Seorang mantan senator Flilipina suatu waktu pernah mengatakan: “Jika anda pernah ke Subic Bay, Anda akan tahu mengapa AS tidak bersedia meninggalkan Filipina.”
Subic Bay terletak di barat daya Luzon, sebuah daerah yang strategis penting dari Filipina, terletak di jantung Asia Tenggara, berbatasan dengan Laut Tiongkok Selatan di seblah Barat, berjarak 130 NM dari Pulau Huangyan dari Kepulauan Nanasha atau Spratley.
Subic Bay sebuah pelabuhan alami yang lebar dan dalam, pelabuhan dengan panjang 14 km, dan 8 sampai 13 km lebarnya, dengan kedalam laut 2.045 m. Ini menjadi dermaga yang terdalam di dunia, sehingga kapal perang bertenaga nuklir, kapal kontainer, dan kapal tanker minyak bisa bersandar di dermaga pelabuhan ini. Teluk ini juga dikelilingi oleh pegunungan hijau di tiga sisi. Setiap musim angin topan, ketika angin dan gelombang besar menerjang Samudara Pasifik, perairan Subic selalu berada dalam kedaan tenang.
Kapal-kapal perang AS yang berlabuh di Subic ini bisa meng-respon degnan cepat terhadap krisis dan insiden yang tiba-tiba terjadi di Semenanjung Korea yang berada di utata Oceania bagian selatan, sampai ke Timteng bagian Barat. Di perairan ini, AL-AS juga mengumumkan bahwa mereka akan mengontrol 8 sampai 16 jalur sempit (bottle neck) yaitu: Selat Korea, Selat Malaka, Selat Makassar, Terusan Suez, Selat Mandeb, Teluk Persia, Selat Hormuz dan Teluk Alaska.
Pada bulan September 1991, Senat Filipina menolak untuk memperpanjang sewa untuk AS, dan AS harus menarik keluar tentaranya dari Pangkalan Clark dan Teluk Subic masing-masing pada tahun 1991 dan 1992, mengakhiri 94 tahun kehadiran militer AS di Filipina.

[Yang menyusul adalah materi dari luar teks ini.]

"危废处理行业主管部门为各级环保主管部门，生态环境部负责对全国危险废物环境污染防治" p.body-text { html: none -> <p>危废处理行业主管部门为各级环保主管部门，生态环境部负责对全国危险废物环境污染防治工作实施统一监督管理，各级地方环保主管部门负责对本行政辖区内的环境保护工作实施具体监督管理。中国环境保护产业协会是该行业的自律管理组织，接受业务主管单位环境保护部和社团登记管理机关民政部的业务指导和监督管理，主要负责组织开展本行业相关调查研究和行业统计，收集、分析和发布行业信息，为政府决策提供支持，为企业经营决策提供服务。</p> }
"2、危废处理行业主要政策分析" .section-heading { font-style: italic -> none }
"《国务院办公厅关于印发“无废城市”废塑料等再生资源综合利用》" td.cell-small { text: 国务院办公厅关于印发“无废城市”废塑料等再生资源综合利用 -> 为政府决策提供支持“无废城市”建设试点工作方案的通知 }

Setelah tahun 1990an, setelah Perang Dingin negara-negara ini menuntut agar militer AS menarik keluar. Korsel (ROK) juga menuntut agar militer AS ditarik keluar. Jadi jelas, dengan keluarnya AS dari Subic Bay dan Clark di Filipina karena Perang Dingin sudah berakhir, dan selanjut mantan Uni Soviet menarik diri dari Cam Ranh Bay, jadi tidak ada alasan bagi AS untuk tetap tinggal di Clark dan Subic. Maka 1992 terpaksa meninggalkan tempat ini.
Namun, kerajsama militer AS-Filipina tidak berakhir walaupun militer AS menginggalkan Filipina. Dua negara ini tetap mempertahankan kerjasama militer dengan erat berdasarkan “ Mutual Defense Treaty” yang mereka tandatangani tahun 1951, dengan berbagai latihan militer bersama, dimana latihan militer “Balikatan” merupakan latihan militer bersama yang paling besar.

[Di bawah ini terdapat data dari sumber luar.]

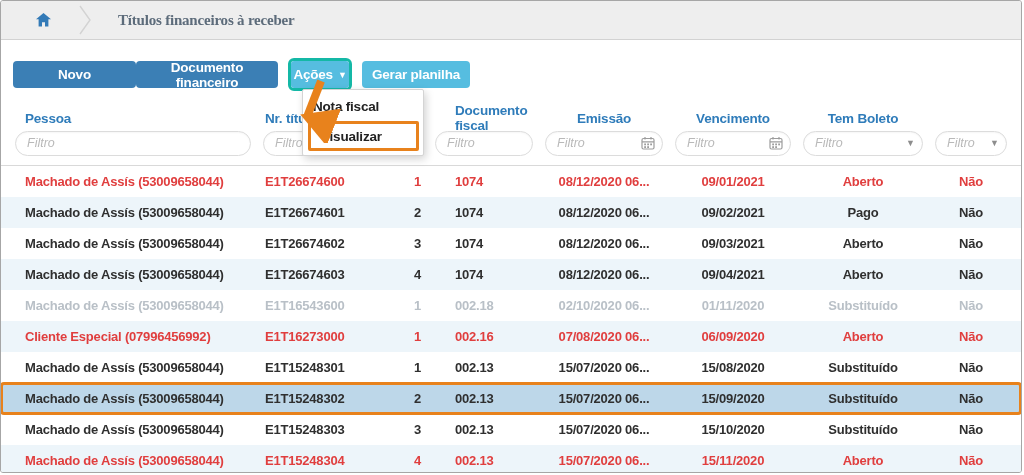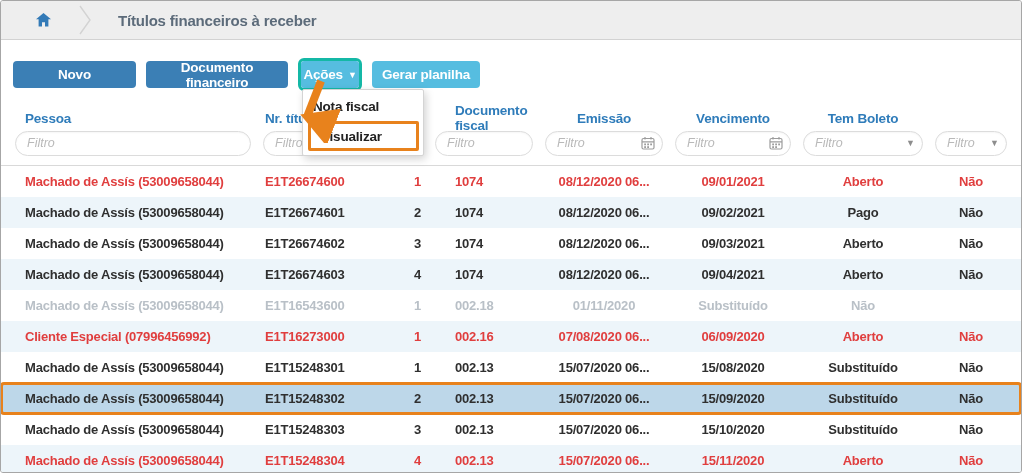"Títulos financeiros à receber" .topbar { font-family: none -> Liberation Serif, serif }
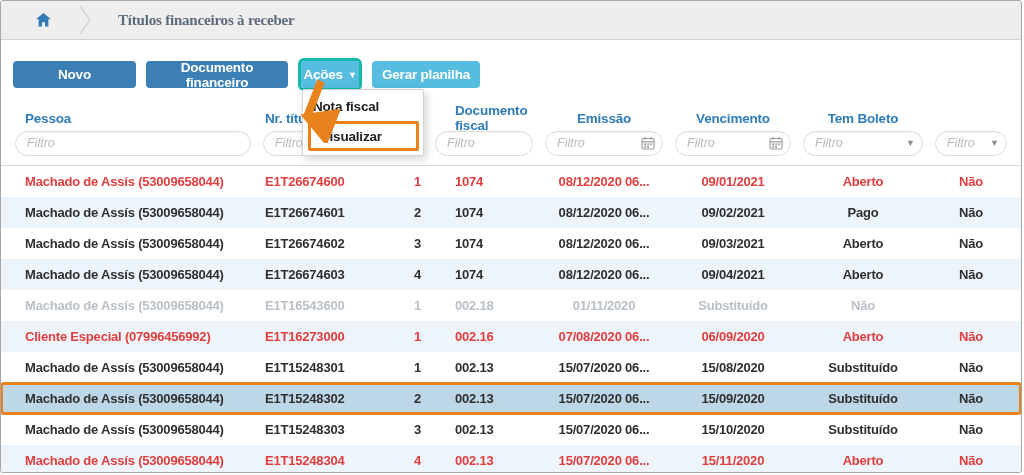"Novo" .btn-novo { margin-right: 10px -> none }
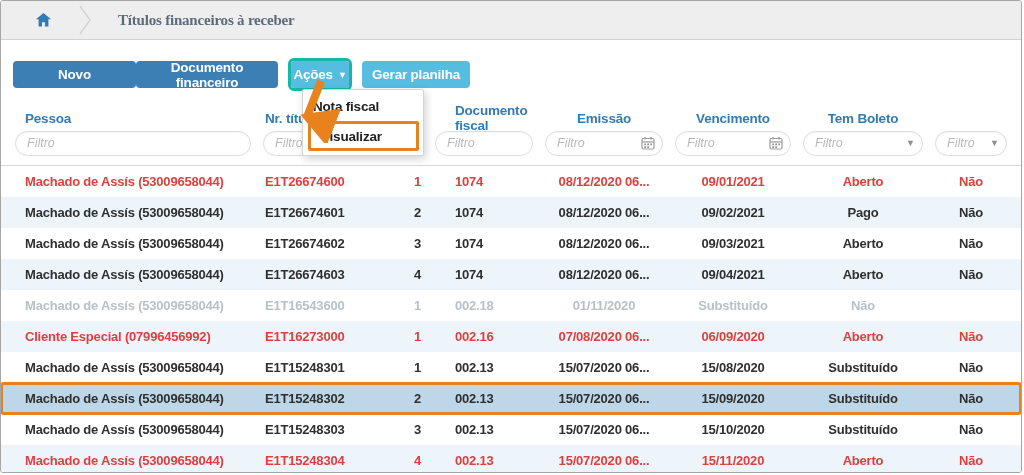"02/10/2020 06..." div.cell { html: none -> <div>02/10/2020 06...</div> }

Pada saat yang sama, Amerika tidak pernah melupakan pangkalan AL dan AU yang fantastis di Filipina. Sebenarnya setelah 9-11 tahun 2001, untuk kebutuhan kontrateororisme, Filipina sekali lagi memperbolehkan militer AS untuk menggunakan Pangkalan Udara Clark, sebagai bandara penting bagi militer AS untuk digunakan untuk kepentingannya di Asia Tenggara.
(Mudah-mudahan group teroris di Filipina Selatan tidak setengah sengaja dibiarkan agar punya alasan untuk tujuan ini, dan juga penculikan saudara-saudara kita oleh Abu Sayyaf akhir-akhir ini. Demikian juga dengan gojang ganjingnya situasi Laut Tiongkok Selatan yang sengaja di provoksai untuk kepentingan hegemonis AS). (Mudah-mudahan juga tidak ada benang merah antara penculikan ini dengan penghambatan penumpasan kelompok teroris Santosa di Poso bagi kita.)